Volgens Verstelle werkt Leiden nu wel aan een aantal spocs (small private online course): ‘Dat appelleert aan het Netflix-idee van on demand. We willen het mogelijk maken dat je online een vak kunt volgen bij een van de League of European Research Universities-partners van Leiden en daar ook studiepunten voor krijgt. Het is veel werk: waarschijnlijk gaan we volgend jaar januari live. Maar dankzij digitaal kun je meer op maat aanbieden. Daar gaat het naartoe.’

‘Ik heb tien jaar gewerkt als beleidsmedewerker onderwijs bij de Universiteit van Amsterdam en heel veel hypes zien langskomen’, zegt Bos, die vorig jaar promoveerde op nieuwe onderwijsvormen. ‘Er werd met tonnen gesmeten om maar aan te haken bij innovatieve technologieën. Maar kijken of iets echt werkt, gebeurde veel te weinig. Vandaar dat ik het idee kreeg om dit eens goed te bestuderen. Want meten is weten: dan kun je pas echt bepalen wat wel of niet werkt.’ Haar advies: ‘Je moet niet als een dolle stier achter nieuwe hypes aanrennen. En in Leiden gebeurt dat ook wel, net zoals bij alle universiteiten. Blended learning, maar ook andere methoden, moeten geen doel op zich zijn. Er hoeft geen stekker aan te zitten.’

‘Voor ons gaat het altijd om twee elementen’, zegt regisseur Hurkxkens. ‘Aan de ene kant heb je techniek, waarmee het gesprek over onderwijs en vernieuwing op gang komt. Maar het is altijd én techniek, én een nieuwe vertelvorm.’

Zoals storytelling – het koppelen van een vraagstuk aan een herkenbaar beeld of een verhaal. ‘Studenten leren beter als je feiten verpakt in een verhaallijn.’ Zo bedachten ze de Marco van Basten-casus. ‘Hij is in zijn voetbalcarrière zo vaak tegen zijn enkels geschopt, maar hij wilde niet stoppen met voetballen’, zegt anatomiedocent Hierck. ‘De pijn in zijn gewricht is steeds met injecties gedempt.

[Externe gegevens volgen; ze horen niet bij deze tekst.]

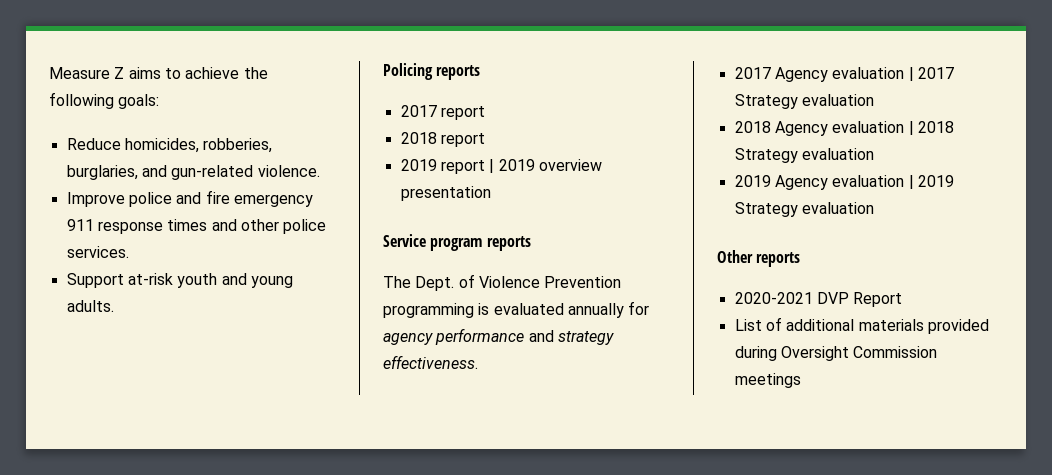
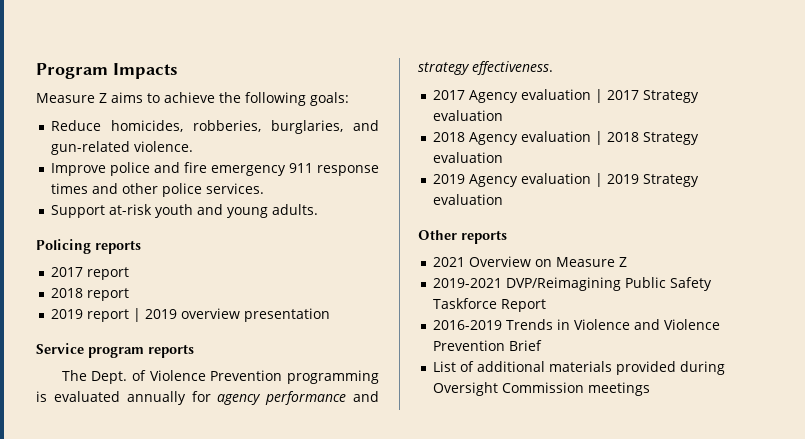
(49, 73) none -> [36,63,178,79] Program Impacts //
[734,292,903,307] 2020-2021 DVP Report -> [432,256,627,267] [432,277,712,291] [432,298,546,312] [432,319,720,330] [432,340,542,351] 2021 Overview on Measure Z // 2019-2021 DVP/Reimagining Public Safety Taskforce Report // 2016-2019 Trends in Violence and Violence Prevention Brief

Maar op gegeven moment was zijn enkel zo naar de knoppen dat hij moest stoppen. Het bovenste enkelgewricht is toen met schroeven vastgezet, waardoor hij zijn voet niet meer kan strekken en optillen. Maar hij kan nog wel lopen.’ De vraag aan studenten is dan: hoe kan dat?’

Hierck: ‘We willen voorbij het leuke. Studenten reageren heel enthousiast en willen de bril niet meer afzetten. Maar nu moeten we kijken welk effect het heeft, dus of ze sneller leren en langer onthouden. Daar is onderwijskundig onderzoek voor nodig. Het is niet zo dat binnenkort driehonderd studenten met deze brillen in de collegezaal zitten.’